# Work to be completed:
Each line of the data holding "Clauses" should be found and copied.

# Records for processing:
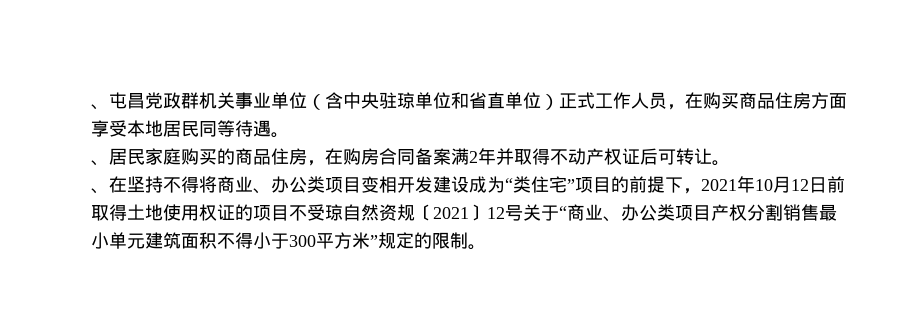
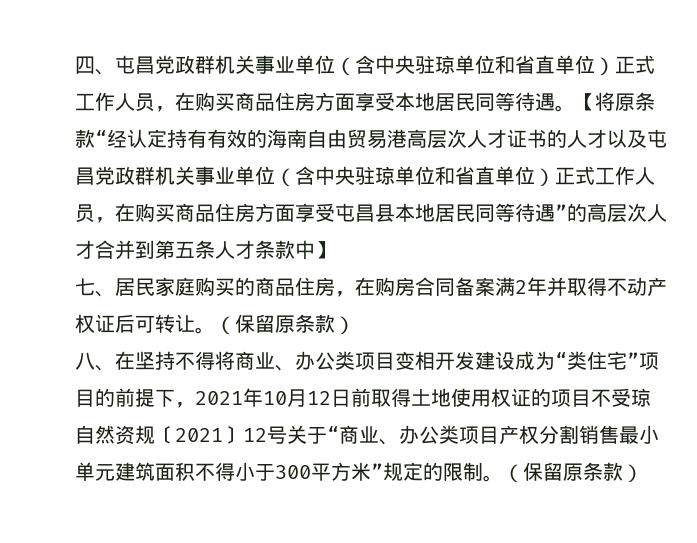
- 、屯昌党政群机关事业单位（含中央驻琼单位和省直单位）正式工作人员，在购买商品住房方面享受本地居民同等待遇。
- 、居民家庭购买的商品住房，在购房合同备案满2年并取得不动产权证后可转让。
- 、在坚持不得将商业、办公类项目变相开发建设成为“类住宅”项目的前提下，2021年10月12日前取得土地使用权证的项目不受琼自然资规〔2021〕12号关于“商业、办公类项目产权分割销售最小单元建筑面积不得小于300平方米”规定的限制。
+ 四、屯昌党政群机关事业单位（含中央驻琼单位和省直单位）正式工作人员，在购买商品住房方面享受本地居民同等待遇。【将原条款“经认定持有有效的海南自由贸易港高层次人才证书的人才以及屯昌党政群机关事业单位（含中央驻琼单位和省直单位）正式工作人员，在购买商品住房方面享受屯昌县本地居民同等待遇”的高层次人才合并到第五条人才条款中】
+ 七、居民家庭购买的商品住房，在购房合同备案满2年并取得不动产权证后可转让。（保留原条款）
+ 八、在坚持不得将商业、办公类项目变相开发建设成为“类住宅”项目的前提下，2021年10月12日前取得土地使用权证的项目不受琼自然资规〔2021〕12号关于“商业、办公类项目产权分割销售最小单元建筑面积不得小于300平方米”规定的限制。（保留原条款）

...

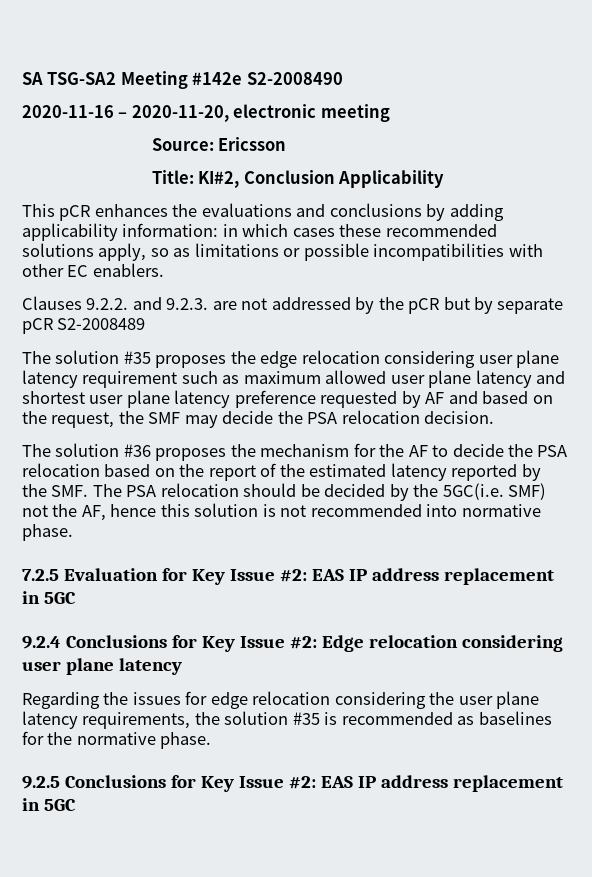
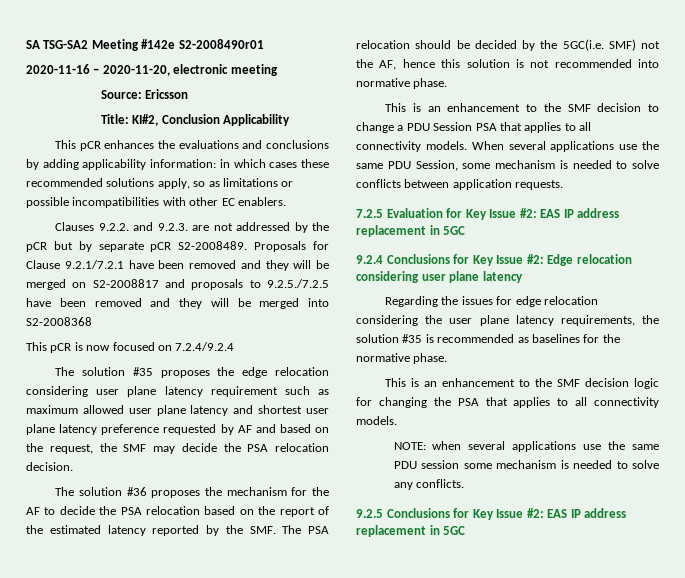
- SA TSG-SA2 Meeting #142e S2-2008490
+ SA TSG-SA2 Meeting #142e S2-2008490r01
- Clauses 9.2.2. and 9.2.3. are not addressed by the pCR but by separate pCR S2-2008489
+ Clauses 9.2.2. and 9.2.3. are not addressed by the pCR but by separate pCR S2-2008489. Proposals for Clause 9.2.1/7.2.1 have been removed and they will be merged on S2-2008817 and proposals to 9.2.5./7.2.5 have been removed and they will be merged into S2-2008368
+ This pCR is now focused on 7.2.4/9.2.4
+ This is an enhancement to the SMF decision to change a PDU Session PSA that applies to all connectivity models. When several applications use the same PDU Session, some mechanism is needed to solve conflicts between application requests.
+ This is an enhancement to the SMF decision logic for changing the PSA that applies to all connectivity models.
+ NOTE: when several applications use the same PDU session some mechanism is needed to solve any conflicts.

...

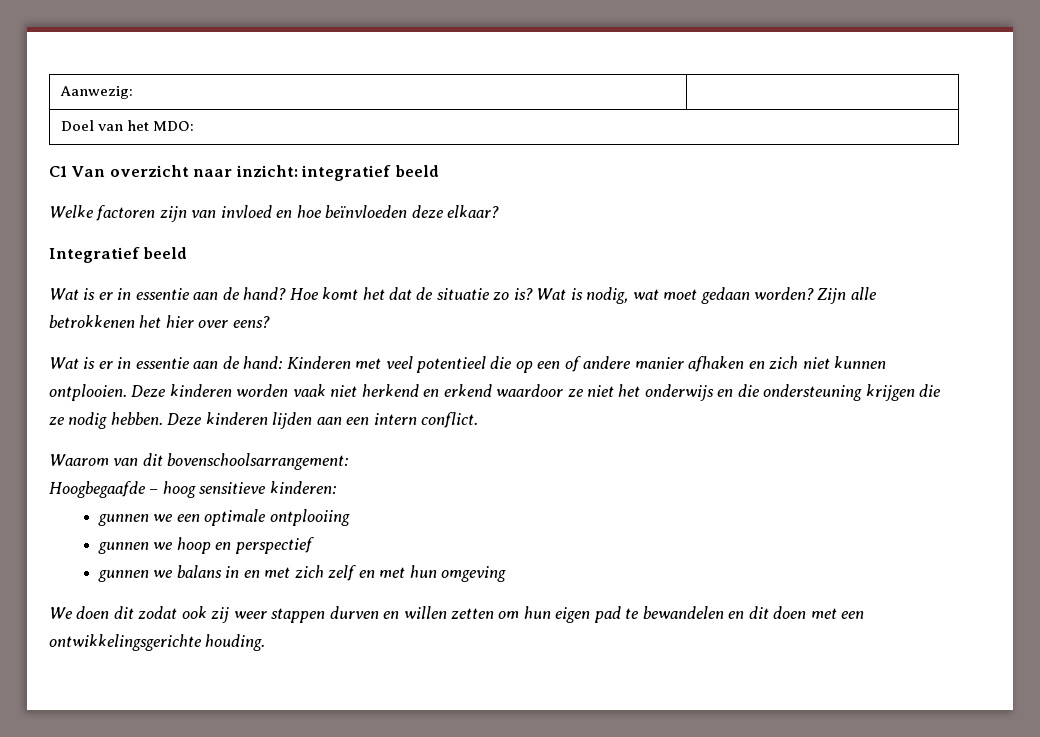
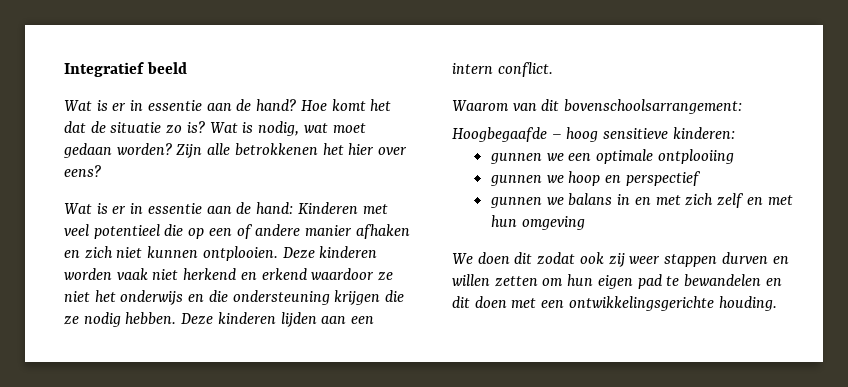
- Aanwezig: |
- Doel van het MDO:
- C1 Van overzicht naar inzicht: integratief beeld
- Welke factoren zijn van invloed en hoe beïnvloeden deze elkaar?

# Reply to the task:
- Clauses 9.2.2. and 9.2.3. are not addressed by the pCR but by separate pCR S2-2008489
+ Clauses 9.2.2. and 9.2.3. are not addressed by the pCR but by separate pCR S2-2008489. Proposals for Clause 9.2.1/7.2.1 have been removed and they will be merged on S2-2008817 and proposals to 9.2.5./7.2.5 have been removed and they will be merged into S2-2008368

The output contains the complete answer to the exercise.